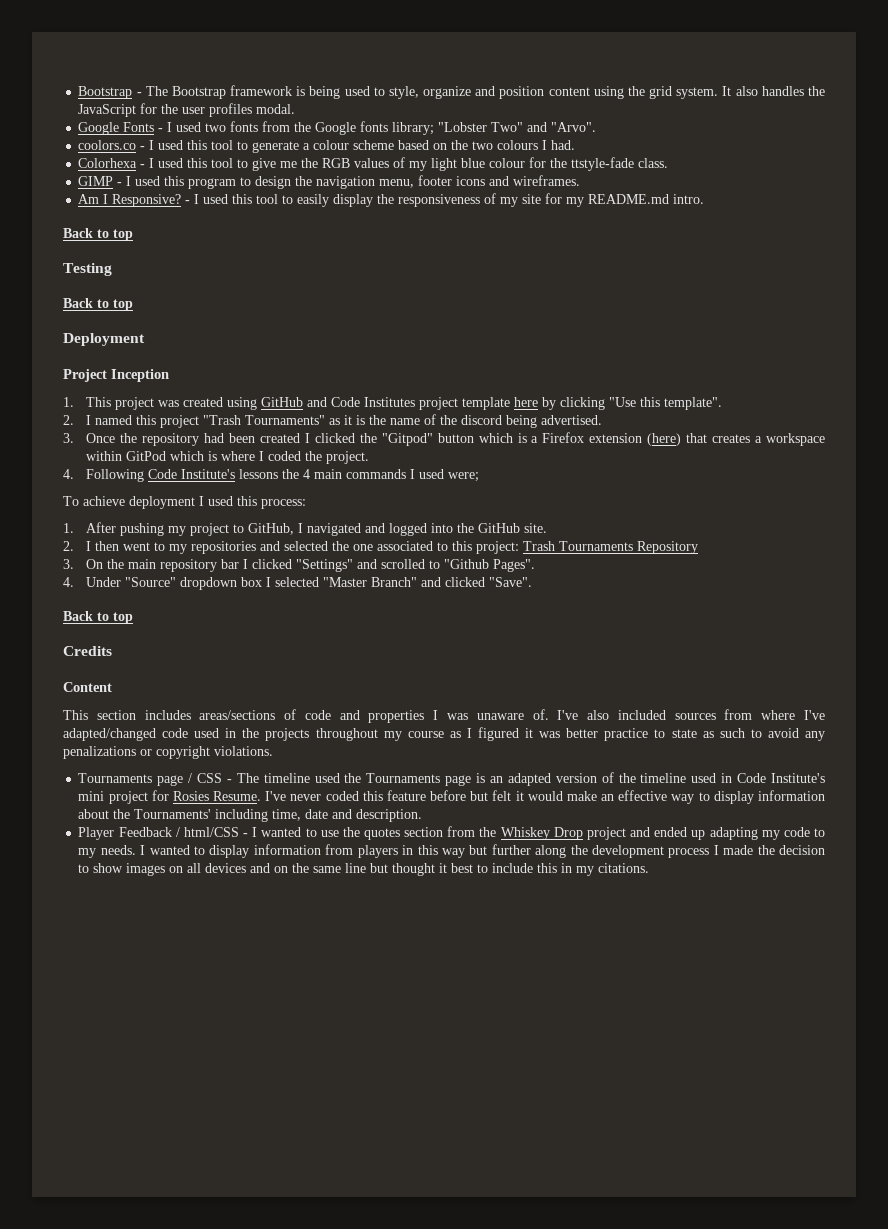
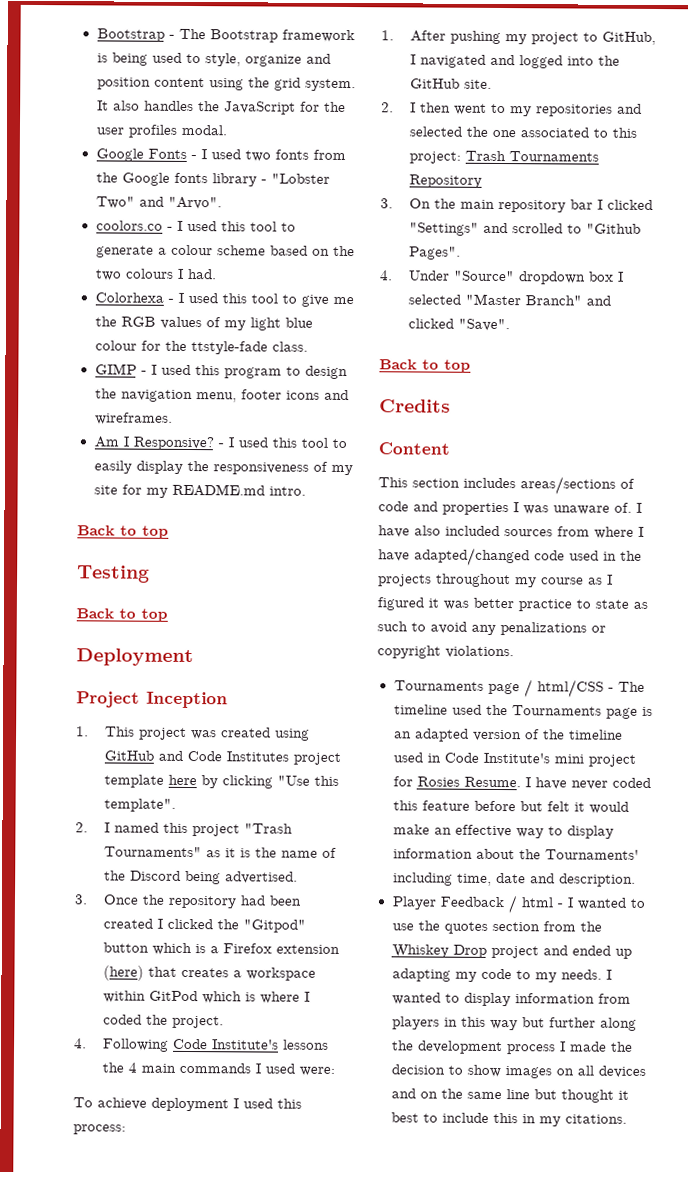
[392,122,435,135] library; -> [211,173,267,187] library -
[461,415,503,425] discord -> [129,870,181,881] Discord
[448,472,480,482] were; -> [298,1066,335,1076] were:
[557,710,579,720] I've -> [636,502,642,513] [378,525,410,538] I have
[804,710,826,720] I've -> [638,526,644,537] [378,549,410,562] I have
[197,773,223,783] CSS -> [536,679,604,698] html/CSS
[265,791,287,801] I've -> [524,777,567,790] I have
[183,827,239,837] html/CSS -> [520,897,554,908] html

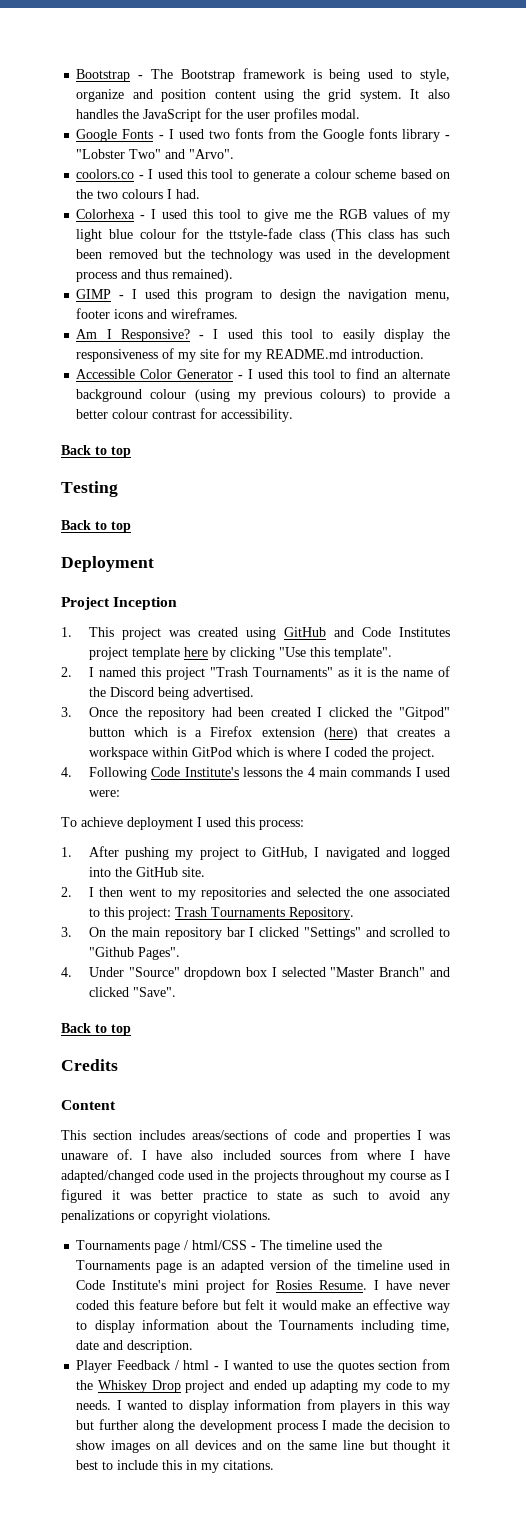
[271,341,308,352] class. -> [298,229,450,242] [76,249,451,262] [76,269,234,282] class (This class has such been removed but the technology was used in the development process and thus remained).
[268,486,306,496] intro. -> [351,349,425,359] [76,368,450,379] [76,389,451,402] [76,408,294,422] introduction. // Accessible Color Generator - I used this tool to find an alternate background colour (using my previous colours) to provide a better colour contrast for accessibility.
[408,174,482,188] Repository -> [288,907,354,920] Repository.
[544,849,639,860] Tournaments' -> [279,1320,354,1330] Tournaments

────

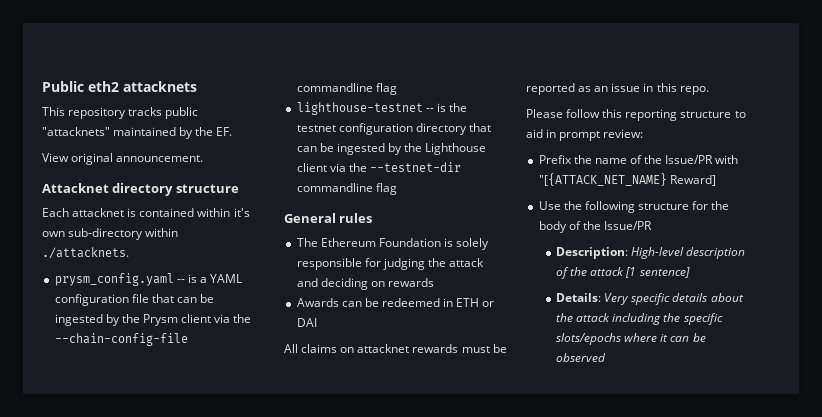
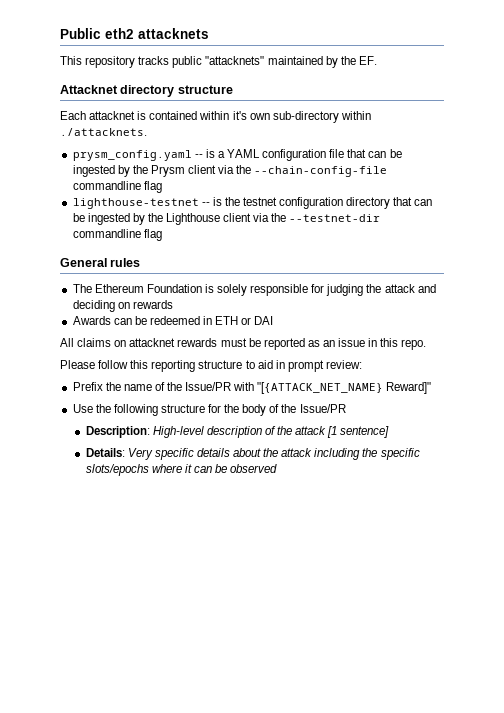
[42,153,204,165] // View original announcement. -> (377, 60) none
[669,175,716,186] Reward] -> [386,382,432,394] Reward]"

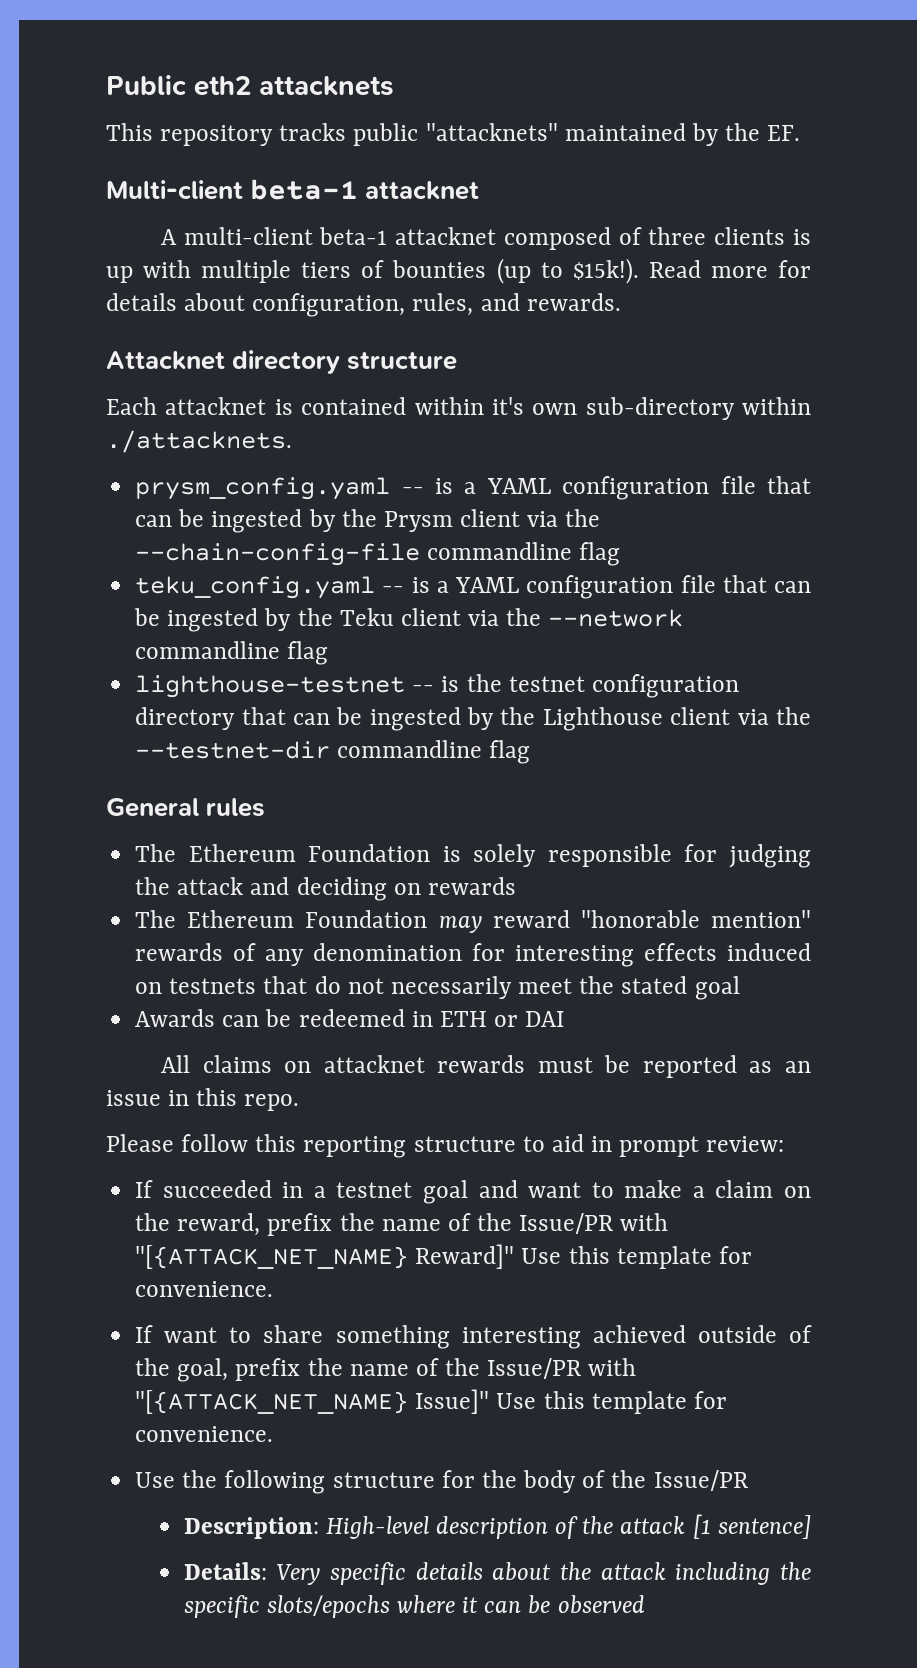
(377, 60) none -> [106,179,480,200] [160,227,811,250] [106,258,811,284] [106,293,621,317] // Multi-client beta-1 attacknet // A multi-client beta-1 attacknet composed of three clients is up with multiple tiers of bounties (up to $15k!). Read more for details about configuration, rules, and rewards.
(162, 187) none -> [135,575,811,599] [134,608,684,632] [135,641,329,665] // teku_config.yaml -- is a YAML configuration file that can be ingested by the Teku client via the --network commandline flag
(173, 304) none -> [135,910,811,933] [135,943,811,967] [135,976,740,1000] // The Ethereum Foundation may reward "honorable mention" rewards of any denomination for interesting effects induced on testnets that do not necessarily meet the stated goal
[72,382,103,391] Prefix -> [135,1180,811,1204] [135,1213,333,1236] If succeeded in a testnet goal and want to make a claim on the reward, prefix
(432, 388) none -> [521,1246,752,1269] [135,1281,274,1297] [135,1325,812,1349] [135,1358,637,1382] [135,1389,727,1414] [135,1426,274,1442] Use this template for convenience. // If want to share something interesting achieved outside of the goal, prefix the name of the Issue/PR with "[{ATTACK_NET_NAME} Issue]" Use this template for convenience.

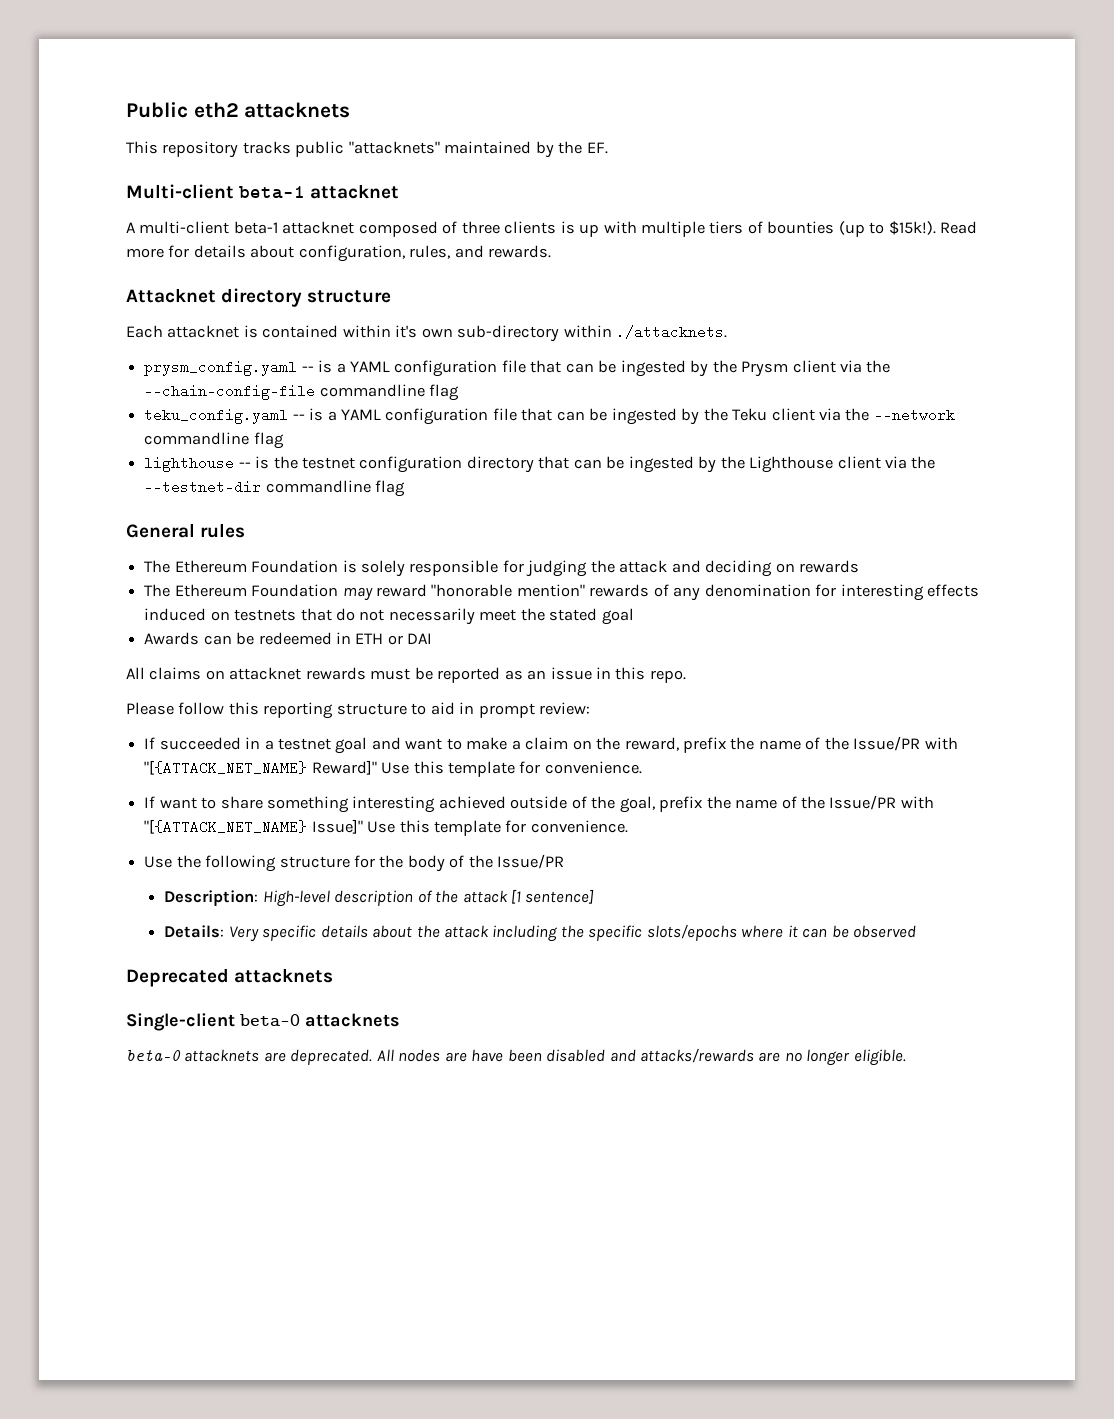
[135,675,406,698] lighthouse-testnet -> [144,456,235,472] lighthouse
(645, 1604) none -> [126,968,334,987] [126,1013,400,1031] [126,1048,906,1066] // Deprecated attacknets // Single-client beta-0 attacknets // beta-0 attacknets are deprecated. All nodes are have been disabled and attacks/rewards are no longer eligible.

────

Instructions for the task: From the entries above, copy every line that holds the word "have".

Response to the task:
[557,710,579,720] I've -> [636,502,642,513] [378,525,410,538] I have
[804,710,826,720] I've -> [638,526,644,537] [378,549,410,562] I have
[265,791,287,801] I've -> [524,777,567,790] I have
(645, 1604) none -> [126,968,334,987] [126,1013,400,1031] [126,1048,906,1066] // Deprecated attacknets // Single-client beta-0 attacknets // beta-0 attacknets are deprecated. All nodes are have been disabled and attacks/rewards are no longer eligible.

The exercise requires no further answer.